奴隷解放後に教育を受け、教育学者となった人物がブッカー・T・ワシントンです。彼自身が白人の支援を受けて成功した背景から、白人社会に溶け込むために「有益なスキル」を身に着けることの重要性を説きました。数多くの講演活動をすると共に、アフリカ系の人々のための職業訓練学校の校長も務めます。

アフリカ系住民の連携を呼びかけるパン・アフリカ主義が登場

ブッカー・T・ワシントンの考え方は、白人社会に融合することを説く穏健派。アメリカではなくアフリカに心を向ける知識人や活動家もあらわれました。そこで、世界各国の黒人の連携を呼びかけ、アフリカにルーツを求めるパン・アフリカ思想があらわれます。

黒人に内在するジレンマを理論化したハイチ系のW・ E・B・デュボイス

W・ E・B・デュボイスはハーバード大学で博士号を取得した黒人知識人。パン・アフリカ思想の急先鋒にいましたが、彼自身はハイチ系の血が流れていました。もっとも有名な著作が『黒人のたましい』。アフリカ系の人々の心にある「アフリカ」と「アメリカ」の二重性とそのジレンマを分析しました。

W・ E・B・デュボイスは全米黒人地位向上協会を設立し、ヨーロッパをはじめとする世界各国で講演活動を展開。アフリカ系の連携を説きました。アメリカ市民権を捨てたデュボイスは、ガーナに帰化してアフリカ百科事典の編纂にたずさわります。1963年にガーナの首都アクラにて95歳の生涯をおえました。

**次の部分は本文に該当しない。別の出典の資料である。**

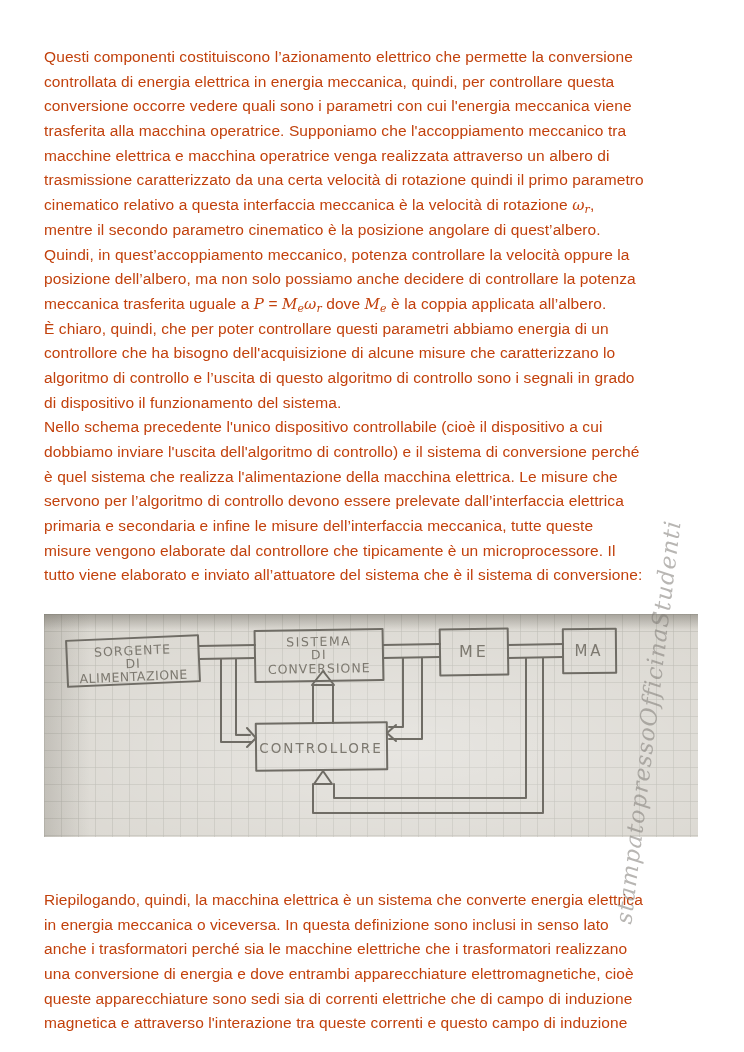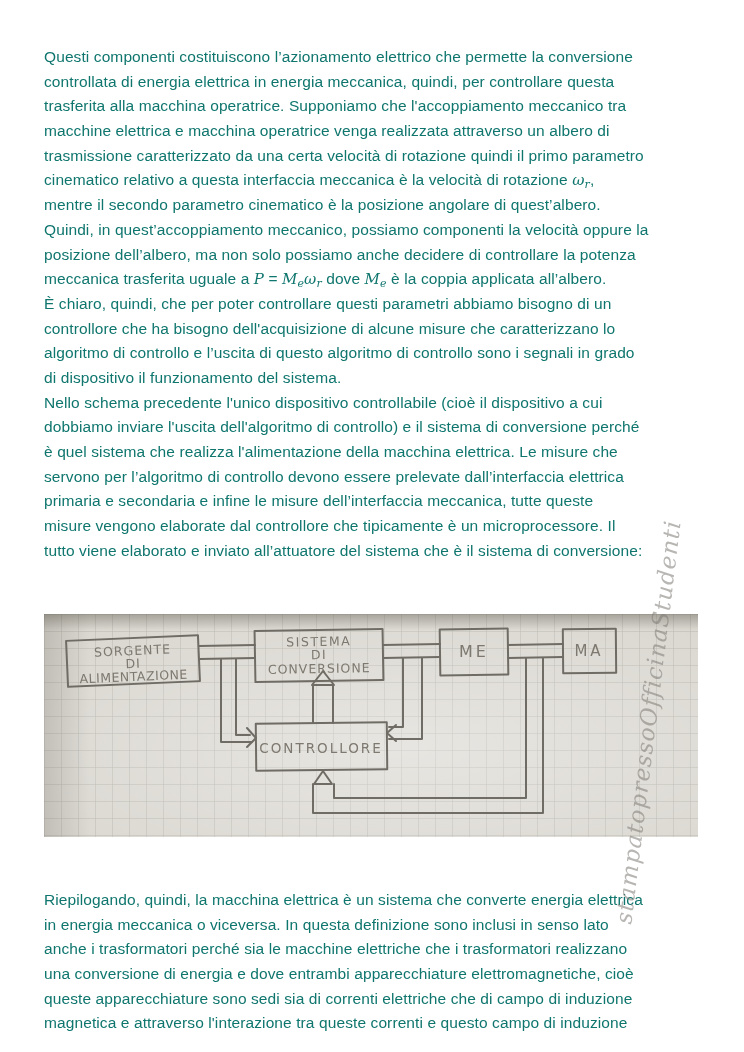--- a/index.html
+++ b/index.html
@@ -10,7 +10,7 @@
   }
   .textblock{
     position:absolute;left:44px;width:664px;
-    color:#0f766e;font-size:15.5px;line-height:24.7px;letter-spacing:0.1px;
+    color:#c2410c;font-size:15.5px;line-height:24.7px;letter-spacing:0.1px;
   }
   #para1{top:45px;}
   #para2{top:888px;}

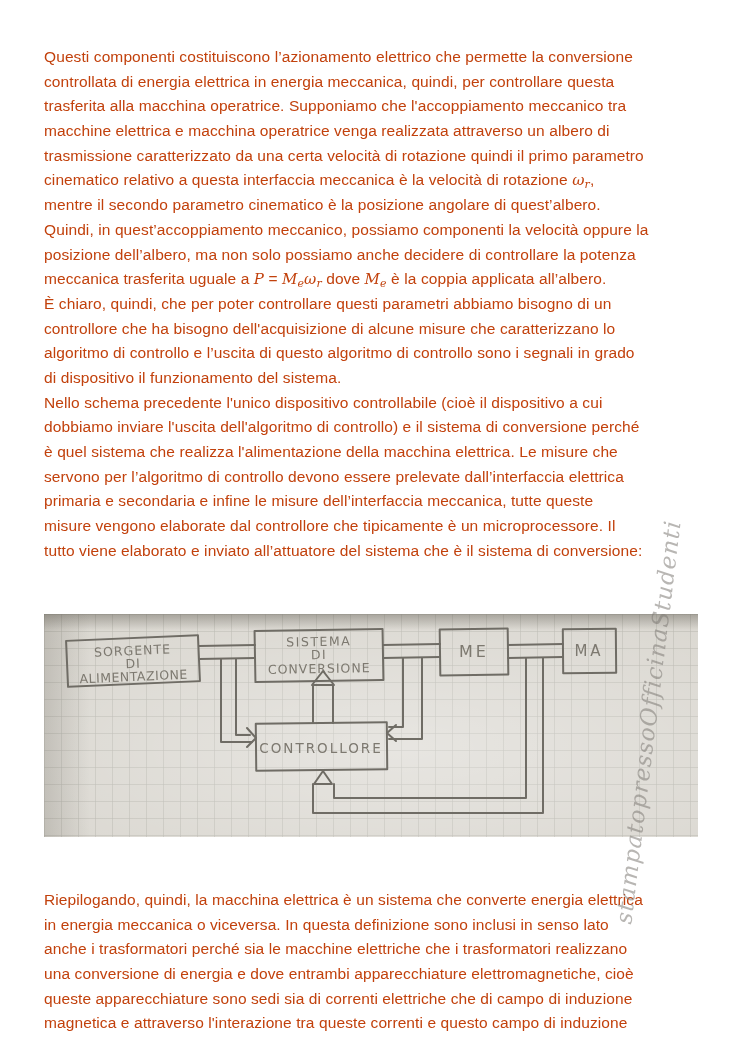--- a/index.html
+++ b/index.html
@@ -43,6 +43,7 @@
 <div id="para1" class="textblock">
     <div class="textline"><span class="seg-n">Questi componenti costituiscono l’azionamento elettrico che permette la conversione</span></div>
     <div class="textline"><span class="seg-u">controllata</span><span class="seg-n"> di energia elettrica in energia meccanica, quindi, per controllare questa</span></div>
+    <div class="textline"><span class="seg-n">conversione occorre vedere quali sono i parametri con cui l'energia meccanica viene</span></div>
     <div class="textline"><span class="seg-n">trasferita alla macchina operatrice. Supponiamo che l'accoppiamento meccanico tra</span></div>
     <div class="textline"><span class="seg-n">macchine elettrica e macchina operatrice venga realizzata attraverso un albero di</span></div>
     <div class="textline"><span class="seg-n">trasmissione caratterizzato da una certa velocità di rotazione quindi il primo parametro</span></div>

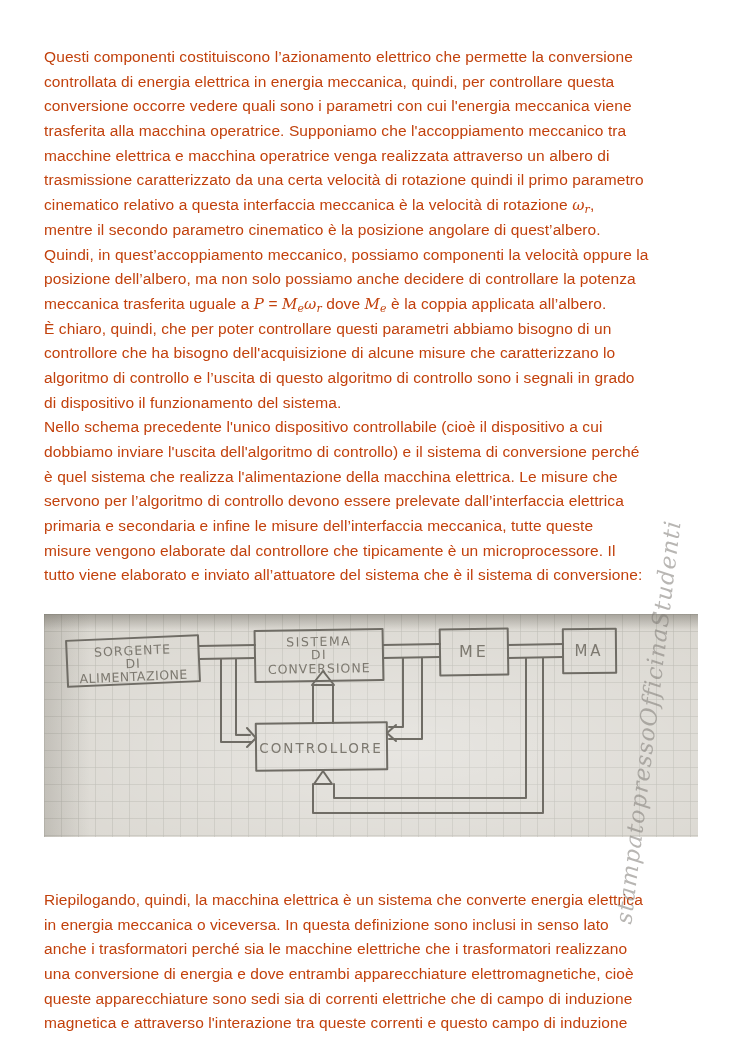--- a/index.html
+++ b/index.html
@@ -49,7 +49,7 @@
     <div class="textline"><span class="seg-n">trasmissione caratterizzato da una certa velocità di rotazione quindi il primo parametro</span></div>
     <div class="textline"><span class="seg-n">cinematico relativo a questa interfaccia meccanica è la velocità di rotazione </span><span class="seg-m">ω</span><span class="seg-s">r</span><span class="seg-n">,</span></div>
     <div class="textline"><span class="seg-n">mentre il secondo parametro cinematico è la posizione angolare di quest’albero.</span></div>
-    <div class="textline"><span class="seg-n">Quindi, in quest’accoppiamento meccanico, possiamo componenti la velocità oppure la</span></div>
+    <div class="textline"><span class="seg-n">Quindi, in quest’accoppiamento meccanico, potenza controllare la velocità oppure la</span></div>
     <div class="textline"><span class="seg-n">posizione dell’albero, ma non solo possiamo anche decidere di controllare la potenza</span></div>
     <div class="textline"><span class="seg-n">meccanica trasferita uguale a </span><span class="seg-m">P</span><span class="seg-n"> = </span><span class="seg-m">M</span><span class="seg-s">e</span><span class="seg-m">ω</span><span class="seg-s">r</span><span class="seg-n"> dove </span><span class="seg-m">M</span><span class="seg-s">e</span><span class="seg-n"> è la coppia applicata all’albero.</span></div>
     <div class="textline"><span class="seg-n">È chiaro, quindi, che per poter controllare questi parametri abbiamo bisogno di un</span></div>

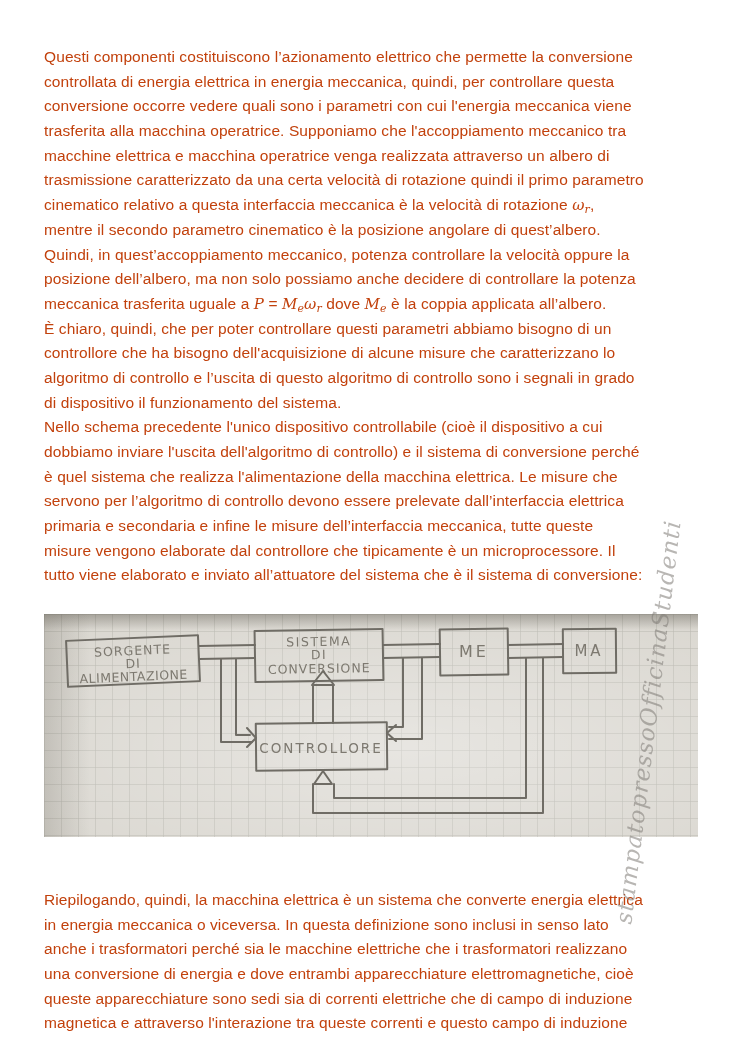--- a/index.html
+++ b/index.html
@@ -52,7 +52,7 @@
     <div class="textline"><span class="seg-n">Quindi, in quest’accoppiamento meccanico, potenza controllare la velocità oppure la</span></div>
     <div class="textline"><span class="seg-n">posizione dell’albero, ma non solo possiamo anche decidere di controllare la potenza</span></div>
     <div class="textline"><span class="seg-n">meccanica trasferita uguale a </span><span class="seg-m">P</span><span class="seg-n"> = </span><span class="seg-m">M</span><span class="seg-s">e</span><span class="seg-m">ω</span><span class="seg-s">r</span><span class="seg-n"> dove </span><span class="seg-m">M</span><span class="seg-s">e</span><span class="seg-n"> è la coppia applicata all’albero.</span></div>
-    <div class="textline"><span class="seg-n">È chiaro, quindi, che per poter controllare questi parametri abbiamo bisogno di un</span></div>
+    <div class="textline"><span class="seg-n">È chiaro, quindi, che per poter controllare questi parametri abbiamo energia di un</span></div>
     <div class="textline"><span class="seg-n">controllore che ha bisogno dell'acquisizione di alcune misure che caratterizzano lo</span></div>
     <div class="textline"><span class="seg-n">algoritmo di controllo e l’uscita di questo algoritmo di controllo sono i segnali in grado</span></div>
     <div class="textline"><span class="seg-n">di dispositivo il funzionamento del sistema.</span></div>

ジャマイカ出身のマーカス・ガーヴェイはアフリカ帰還運動を展開?

アフリカ帰還運動を展開したとされるのがジャマイカ生まれのマーカス・ガーヴェイ。イギリスにてブッカー・T・ワシントンの著作に出会い、職業訓練学校をジャマイカに作ることを思案。ブッカー・T・ワシントンを頼ってアメリカに渡ります。しかしにブッカー・T・ワシントン亡くなっていました。

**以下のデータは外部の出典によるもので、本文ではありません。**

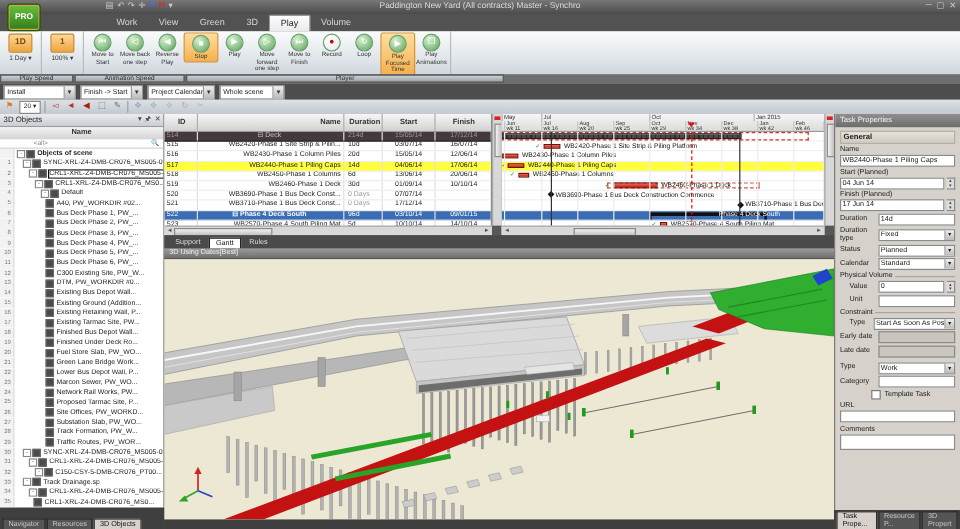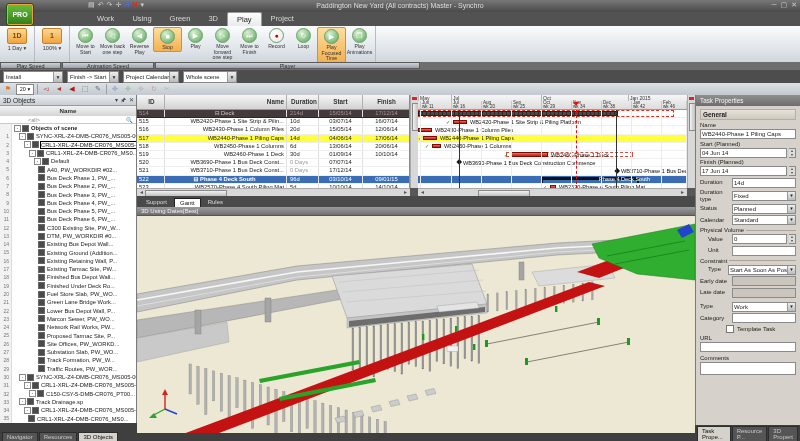--- a/index.html
+++ b/index.html
@@ -158,7 +158,7 @@
 
   <div id="ribbon-tabs" class="abs">
       <div class="rtab">Work</div>
-      <div class="rtab">Using</div>
+      <div class="rtab">View</div>
       <div class="rtab">Green</div>
       <div class="rtab">3D</div>
       <div class="rtab active">Play</div>

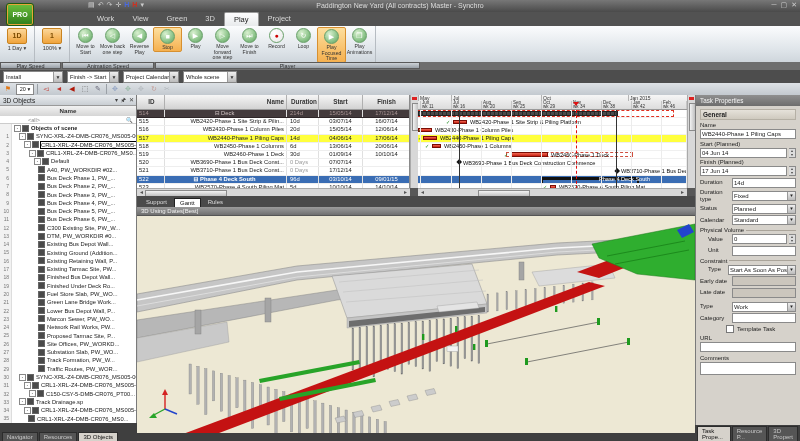--- a/index.html
+++ b/index.html
@@ -162,7 +162,7 @@
       <div class="rtab">Green</div>
       <div class="rtab">3D</div>
       <div class="rtab active">Play</div>
-      <div class="rtab">Project</div>
+      <div class="rtab">Volume</div>
     </div>
 
   <div id="ribbon-body" class="abs">

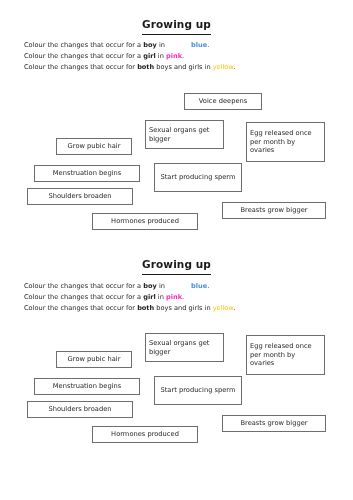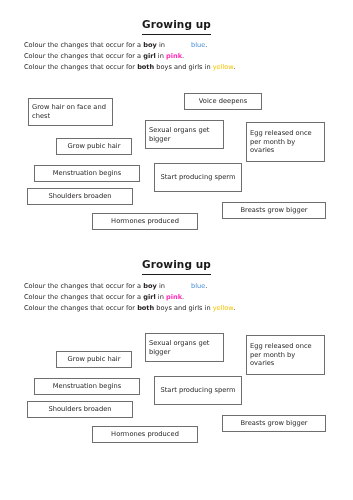--- a/index.html
+++ b/index.html
@@ -52,7 +52,7 @@
   }
   .instructions .line { display: block; }
   .instructions b { font-weight: bold; color: #231f20; }
-  .kw-blue   { color: #4a90d9; font-weight: normal; padding-left: 24px; }
+  .kw-blue   { color: #4a90d9; font-weight: bold; padding-left: 24px; }
   .kw-pink   { color: #ff2dbb; font-weight: bold; text-align: right; }
   .kw-yellow { color: #f5c400; font-weight: normal; }
 

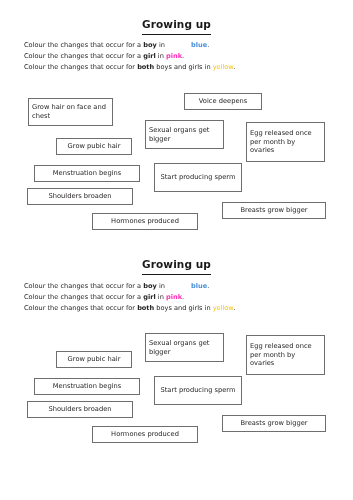--- a/index.html
+++ b/index.html
@@ -88,9 +88,6 @@
     <span class="line"><span>Colour the changes that occur for </span><b>both</b><span> boys and girls in </span><span class="kw-yellow">yellow</span><span>.</span></span>
   </div>
 
-  <div class="card" style="left:28px;top:98px;width:85px;height:28px;">
-    <span>Grow hair on face and chest</span>
-  </div>
 
   <div class="card" style="left:184px;top:93px;width:78px;height:17px;">
     <span>Voice deepens</span>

講演者としてカリスマ的な人気を獲得したガーヴェイ。黒人の故郷としてリベリアに大学や交通機関を設立しようとしますが叶わず。貿易会社ブラック・スター・ライン社の経営者であったことから、黒人のアフリカ帰還を画策しているとみなされ、投獄のすえジャマイカに強制送還されました。

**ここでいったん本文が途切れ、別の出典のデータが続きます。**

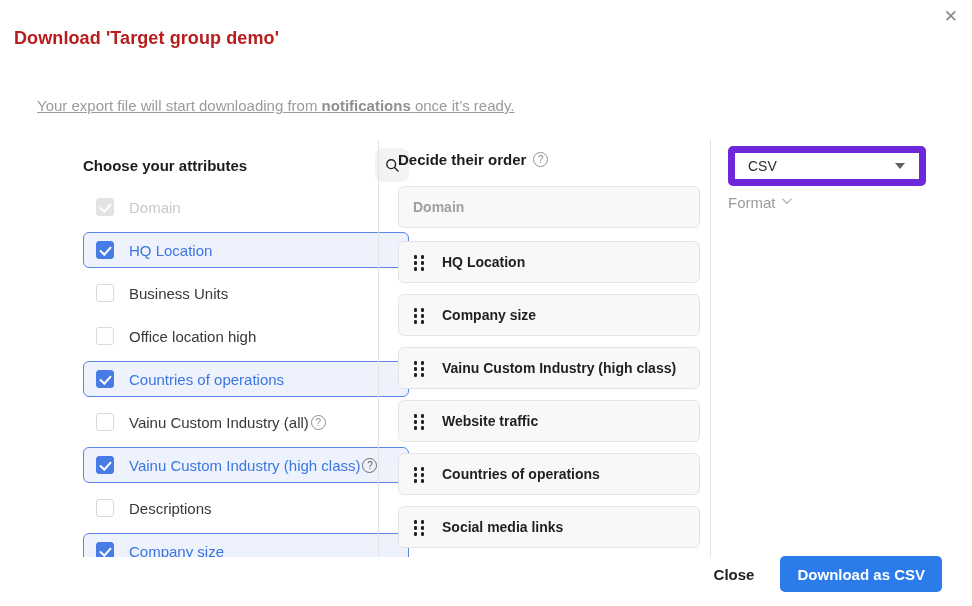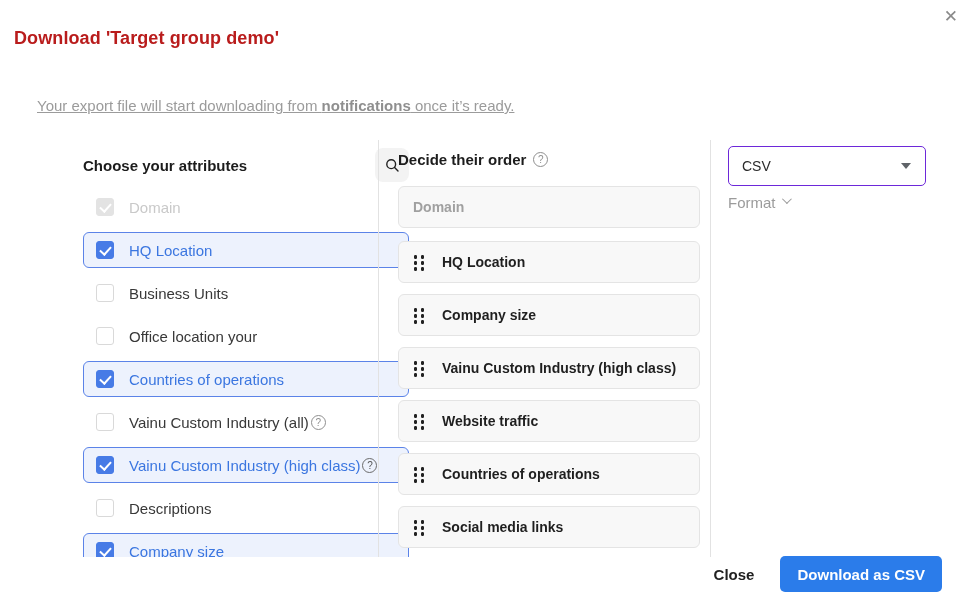--- a/index.html
+++ b/index.html
@@ -64,7 +64,7 @@
   
   .review-header { height:26px; margin-bottom:11px; display:flex; align-items:center; }
   .select-box { display:flex; align-items:center; justify-content:space-between;
-    height:40px; border:1px solid #6d28d9; border-radius:5px; padding:0 14px 0 13px;
+    height:40px; border:7px solid #6d28d9; border-radius:5px; padding:0 14px 0 13px;
     font-size:14px; color:#2b2b2b; cursor:pointer; background:#fff; }
   .caret-down { width:0; height:0; border-left:5px solid transparent;
     border-right:5px solid transparent; border-top:6px solid #5f6368; }

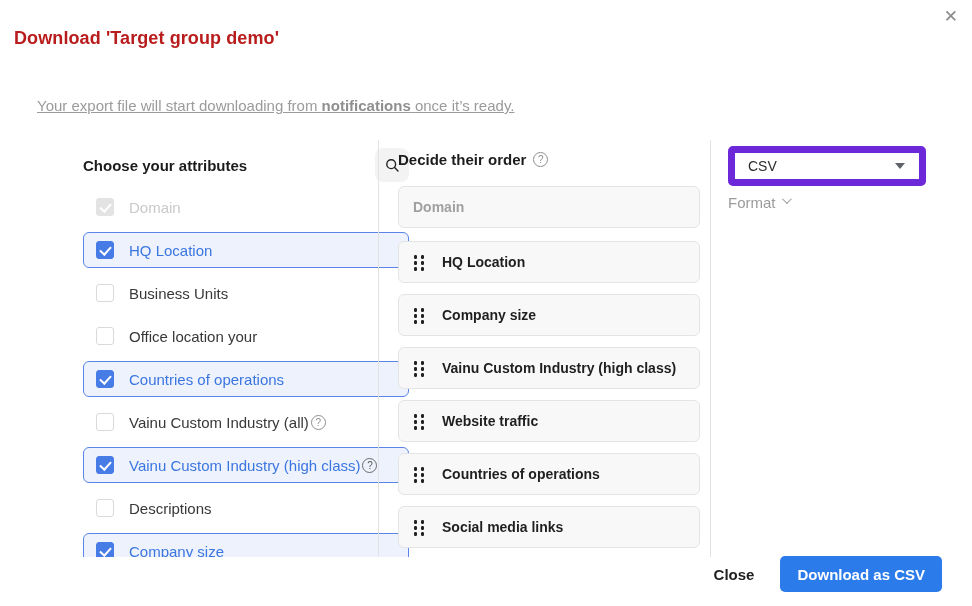--- a/index.html
+++ b/index.html
@@ -120,7 +120,7 @@
       </label>
       <label class="attr-row">
         <span class="checkbox"></span>
-        <span class="attr-label">Office location your</span>
+        <span class="attr-label">Office location high</span>
 
       </label>
       <label class="attr-row checked selected">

「キング牧師」は暴力ではなく言葉で公民権運動を進める

1960年代に入るころ、アフリカ系のみならず女性、同性愛者、障がい者など、社会的なマイノリティの地位向上を訴える機運が高まります。とりわけ若者層を中心に、旧来の価値観から自由になることを目指す運動が活発化。そのなかでキング牧師は暴力ではなく言葉の力をアピール、公民権運動のリーダーとなっていきます。